Another look at Lost In Translation

(written by lawrence krubner, however indented passages are often quotes). You can contact lawrence at: lawrence@krubner.com, or follow me on Twitter.

I liked this movie and I liked this review:

Returning to the movie, I feared that this relationship, too, might be diminished by time: both the length of time that has passed since the movie’s release and the moment of time in which I watch, weighted with a hyper-vigilant attention to all that can go wrong between older, more powerful men and younger, less powerful women. But Bob’s interest in a woman 20 years his junior strikes me as even more gentle, even less sexually charged, than it once did. Credit is due to Murray’s veteran presence, but credit is due, too, to Coppola’s faith in the specific story she is bent on telling, its details and its ambition.

Both Bob and Charlotte are perfectly aware of how it looks, of the dull and ancient narrative that would claim them, of the clichés that would hem them in.
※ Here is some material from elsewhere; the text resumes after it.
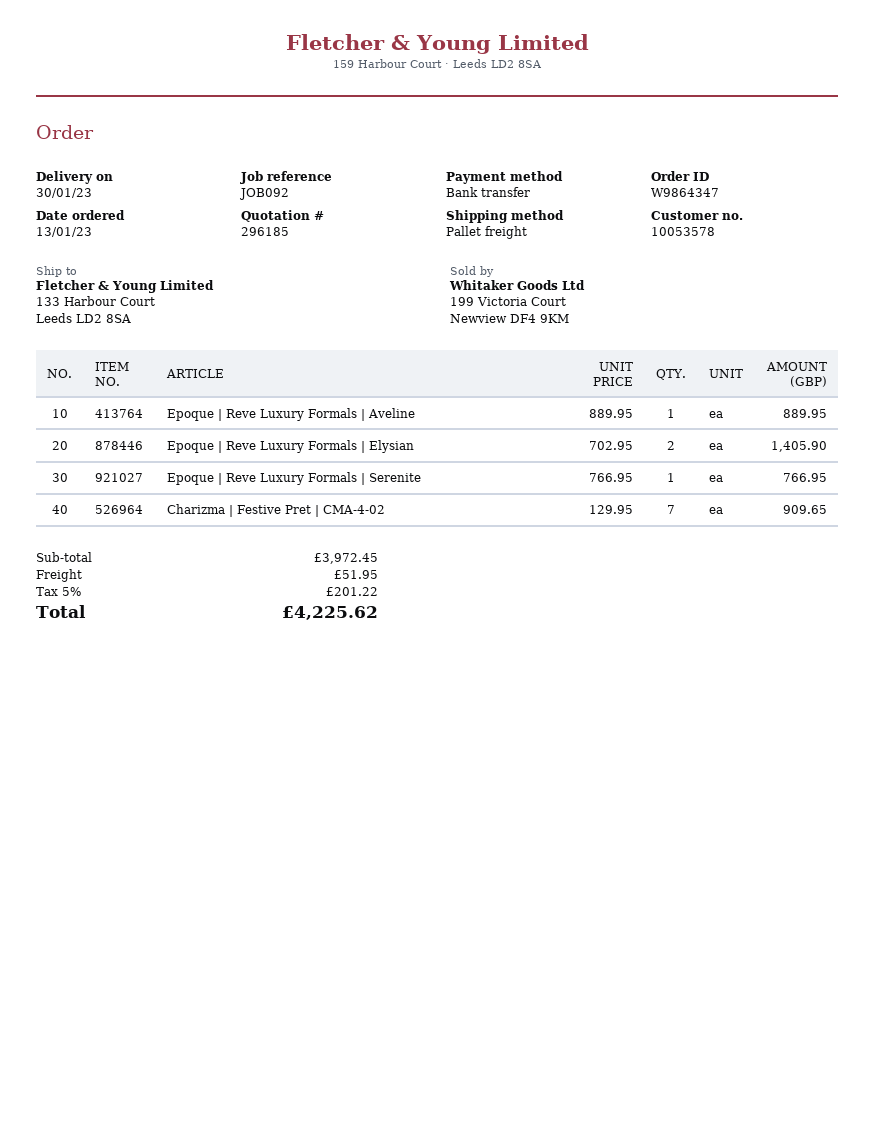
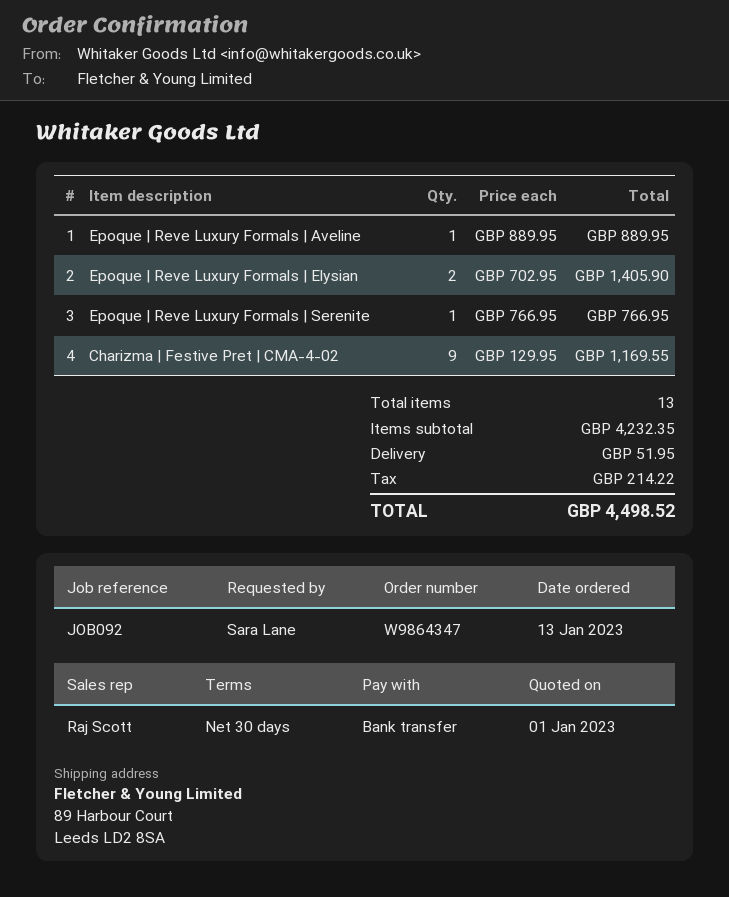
ship to: 133 Harbour Court, Leeds LD2 8SA -> 89 Harbour Court, Leeds LD2 8SA
Charizma | Festive Pret | CMA-4-02: 7 x 129.95 = 909.65 -> 9 x 129.95 = 1169.55
subtotal: 3972.45 -> 4232.35
tax: 201.22 -> 214.22
total: 4225.62 -> 4498.52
So is the film they occupy. “Movies are not about what they’re about,” as Roger Ebert used to say. “They’re about how they’re about them.” Lost in Translation goes about its well-worn plot with a tone neither sinister nor saccharine, trying to convince the viewer of neither the rightness nor the wrongness of its central romance, but simply of its plain, particular existence.

In the course of doing so, the movie makes the admirable argument that qualities like softness and quiet are as deserving of rigorous artistic attention as their more bombastic, violent counterparts: a light kiss can be as meaningful as wall-slamming sex, a smile can convey more than a monologue. Why not be tender when we can? We know how it looks, yes, and yet. Bob tucks Charlotte into bed—she sleeps, at last—and departs for his own; he carries her down a hotel hallway like the child, we are reminded, that he has.

Is this complex? Is it nuanced? Is it the kind of complex, nuanced relationship we are told, by so many straw men, will be banished from our art and our lives in the cleansing flood of the MeToo movement? Art is made of stronger stuff than straw. Good and lasting art is more than capable of locating and excavating just such tenuous relationships; movies are, in fact, a grand arena in which we might examine our uncanny wants, our sudden and inexplicable loves. The relationship between Bob and Charlotte might sound, in summary, like a cheap fantasy—the aging man in search of vitality, the young woman in search of devotion—but summary is the opposite of art in general, of this movie in its unforgettable particulars.